La collezione che ne è risultata, "Amazonia", conta poco più di 200 fotografie. Se si moltiplica questo numero per il tempo che ho investito nella realizzazione di ciascuna di queste foto, ossia 1/250 di secondo, l'intero reportage rappresenta un secondo di fotografia. Un secondo che ha richiesto nove anni per essere concretizzato.
A volte la gente mi definisce un artista, ma non è così. Sono un fotografo, un'entità completamente separata. La fotografia è un linguaggio universale. Le fotografie che ho scattato in Amazzonia possono essere capite in Cina, Francia e Giappone, senza alcuna traduzione. È una forma di comunicazione viscerale e diretta. Per fotografare devi scavare a fondo nel fenomeno che sta accadendo davanti ai tuoi occhi, con enorme concentrazione e determinazione. Perché solo una fotografia può raccontare l'intera storia.
Oggi le immagini sono diventate un mezzo di comunicazione, ma non la fotografia. Le immagini scattate con i cellulari non sono fotografia, ma un linguaggio che usiamo per comunicare.
La vera fotografia ha il potere di trasmettere tutto il patrimonio del fotografo – estetico, culturale, ideologico, antropologico – e il momento in cui realizza un taglio rappresentativo della realtà. È lo specchio della società, una cornice rappresentativa del momento storico in cui è stata realizzata. Ha questo incredibile potere di ispirare e trasformare.
Con questa fotografia e con altre che ho scattato in Amazzonia, ho voluto suscitare preoccupazione e rispetto, per aiutare a proteggere l'ambiente e l'ecosistema".
Oggi ho 80 anni e ho iniziato a fotografare quando ne avevo 26. Il mio lavoro di fotografo è il risultato delle esperienze che ho fatto nel corso della mia vita.
Ma a un certo punto della mia carriera ho iniziato a dedicarmi all'ecologia.
Ho ereditato la tenuta dei miei genitori nella Valle del Rio Doce, che io e mia moglie Lélia abbiamo trasformato in un parco nazionale con l'obiettivo di riforestare la regione. A oggi, abbiamo piantato più di tre milioni di alberi su questo terreno, che è tornato a fiorire, trasformandosi in una grande foresta.

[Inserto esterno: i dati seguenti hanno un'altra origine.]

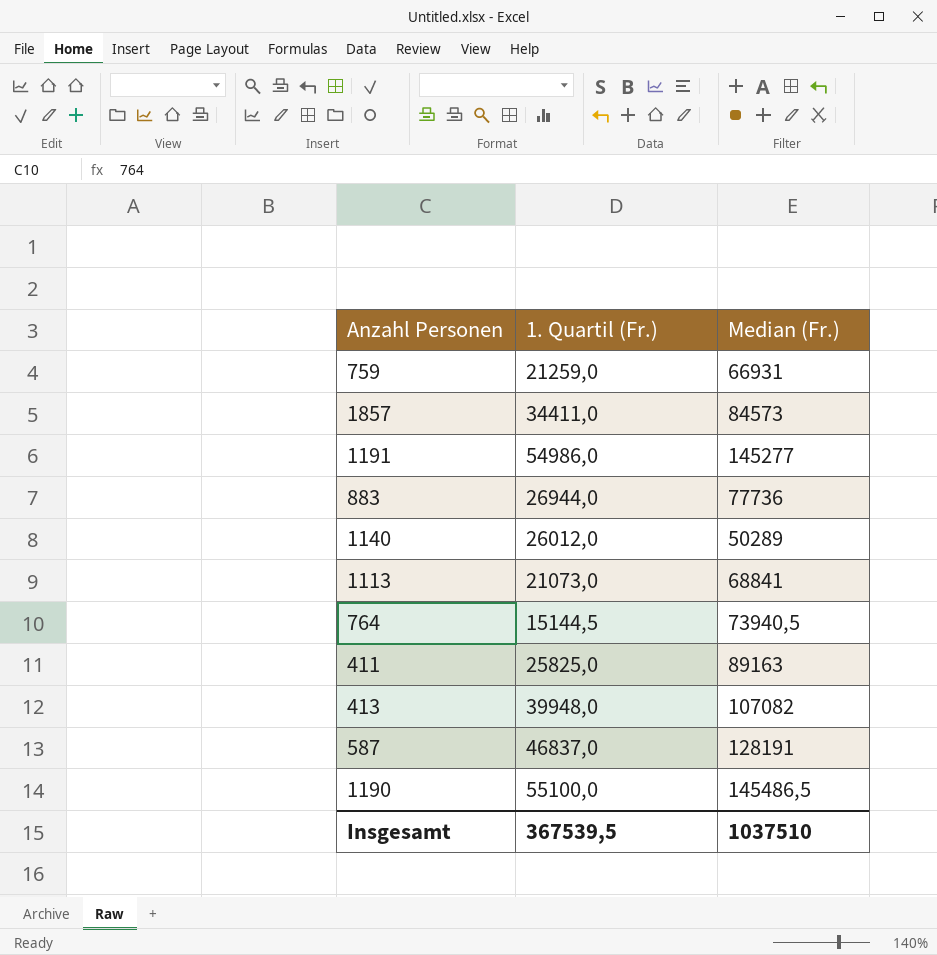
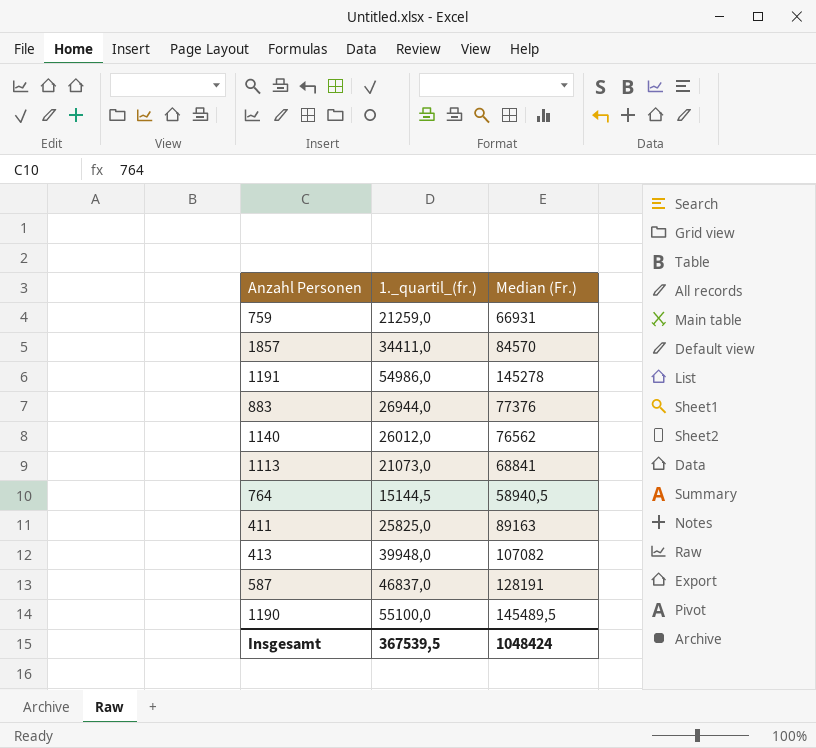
column name: 1. Quartil (Fr.) -> 1._quartil_(fr.)
1857 | Median (Fr.): 84573 -> 84570
1191 | Median (Fr.): 145277 -> 145278
883 | Median (Fr.): 77736 -> 77376
1140 | Median (Fr.): 50289 -> 76562
764 | Median (Fr.): 73940,5 -> 58940,5
1190 | Median (Fr.): 145486,5 -> 145489,5
Insgesamt | Median (Fr.): 1037510 -> 1048424

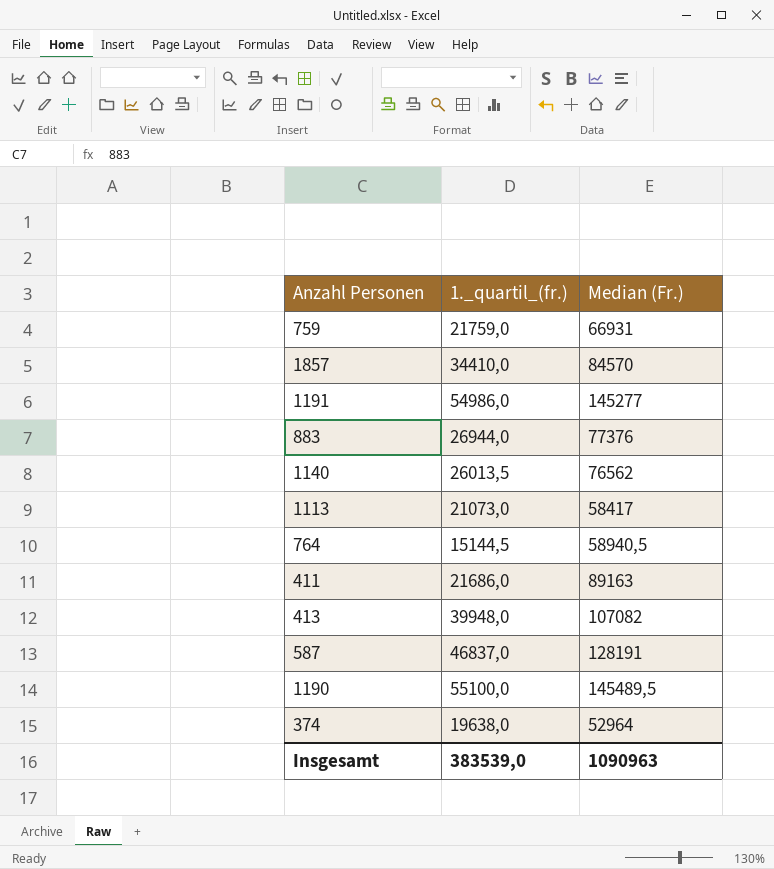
759 | 1._quartil_(fr.): 21259,0 -> 21759,0
1857 | 1._quartil_(fr.): 34411,0 -> 34410,0
1191 | Median (Fr.): 145278 -> 145277
1140 | 1._quartil_(fr.): 26012,0 -> 26013,5
1113 | Median (Fr.): 68841 -> 58417
411 | 1._quartil_(fr.): 25825,0 -> 21686,0
row 374: none -> 19638,0 | 52964
Insgesamt | 1._quartil_(fr.): 367539,5 -> 383539,0
Insgesamt | Median (Fr.): 1048424 -> 1090963

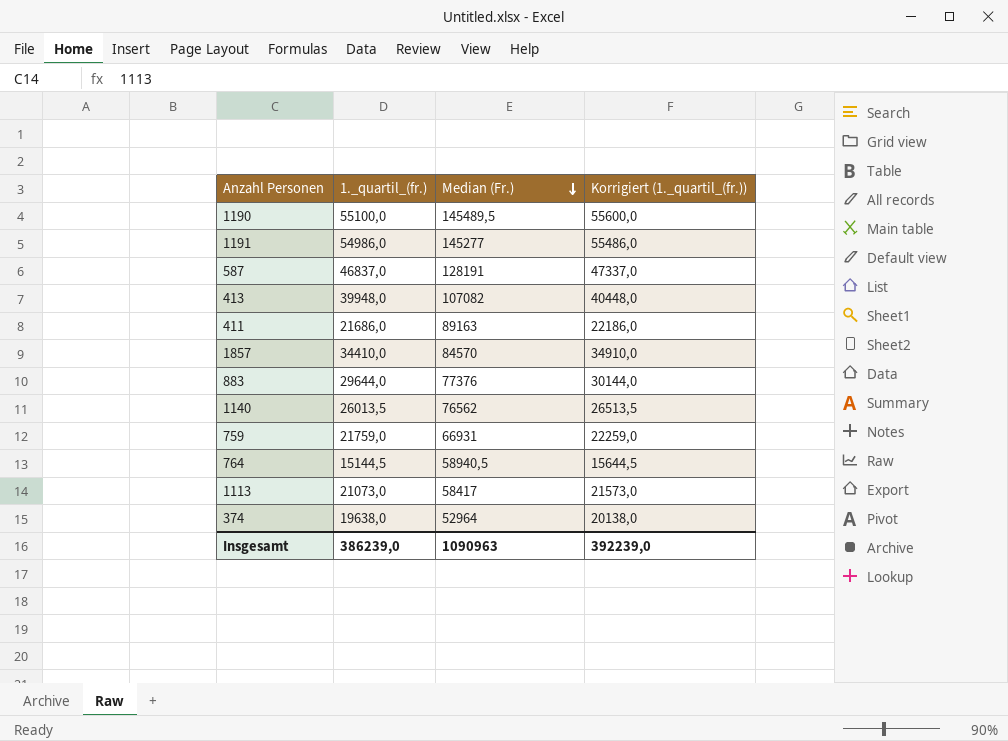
row order: none -> Median (Fr.) descending
column Korrigiert (1._quartil_(fr.)) | formula: none -> [1._quartil_(fr.)] + 500
883 | 1._quartil_(fr.): 26944,0 -> 29644,0
Insgesamt | 1._quartil_(fr.): 383539,0 -> 386239,0

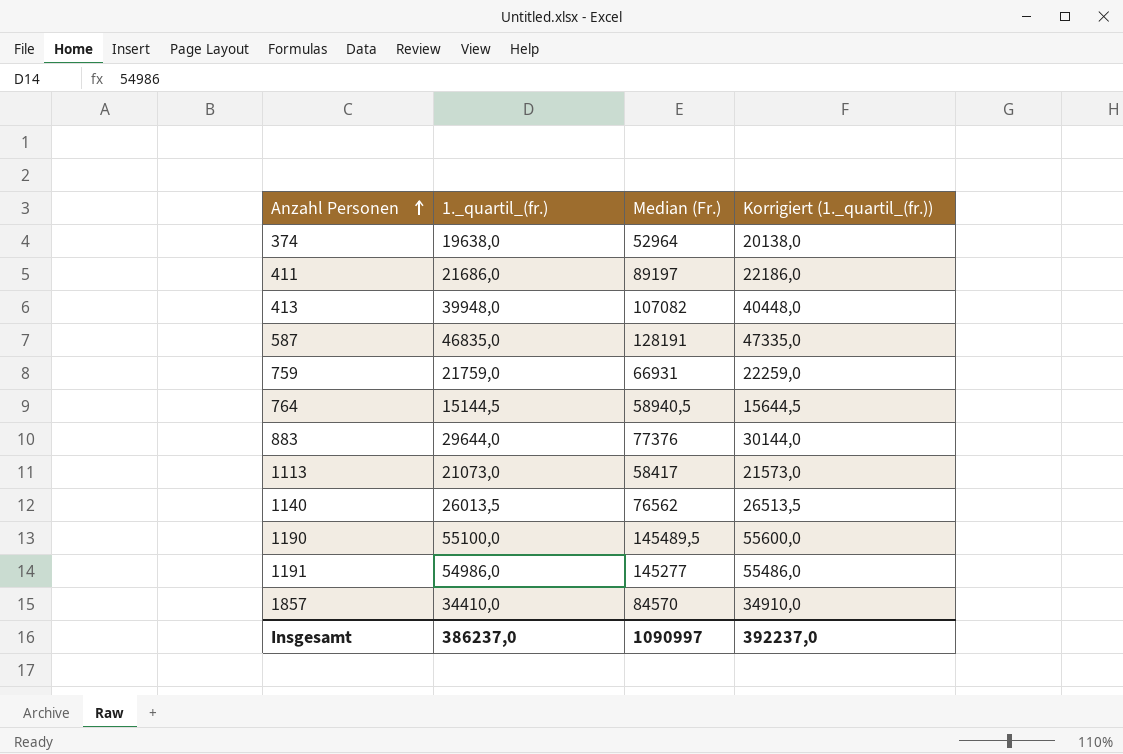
row order: Median (Fr.) descending -> Anzahl Personen ascending
411 | Median (Fr.): 89163 -> 89197
587 | 1._quartil_(fr.): 46837,0 -> 46835,0
587 | Korrigiert (1._quartil_(fr.)): 47337,0 -> 47335,0
Insgesamt | 1._quartil_(fr.): 386239,0 -> 386237,0
Insgesamt | Median (Fr.): 1090963 -> 1090997
Insgesamt | Korrigiert (1._quartil_(fr.)): 392239,0 -> 392237,0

Forse sono stato il fotografo che ha lavorato di più nella storia della fotografia. Ma forse la cosa più importante che ho fatto nella mia vita non riguarda la fotografia. È stata piantare tutti quegli alberi.
Ho avuto una vita incredibile e la fotografia mi ha dato molto. Mi ha permesso di visitare più di 130 Paesi e di essere testimone del pianeta che tutti condividiamo.
Provengo dalla terra e oggi torno alla terra. La mia vita è una sorta di ciclo che ora sto chiudendo.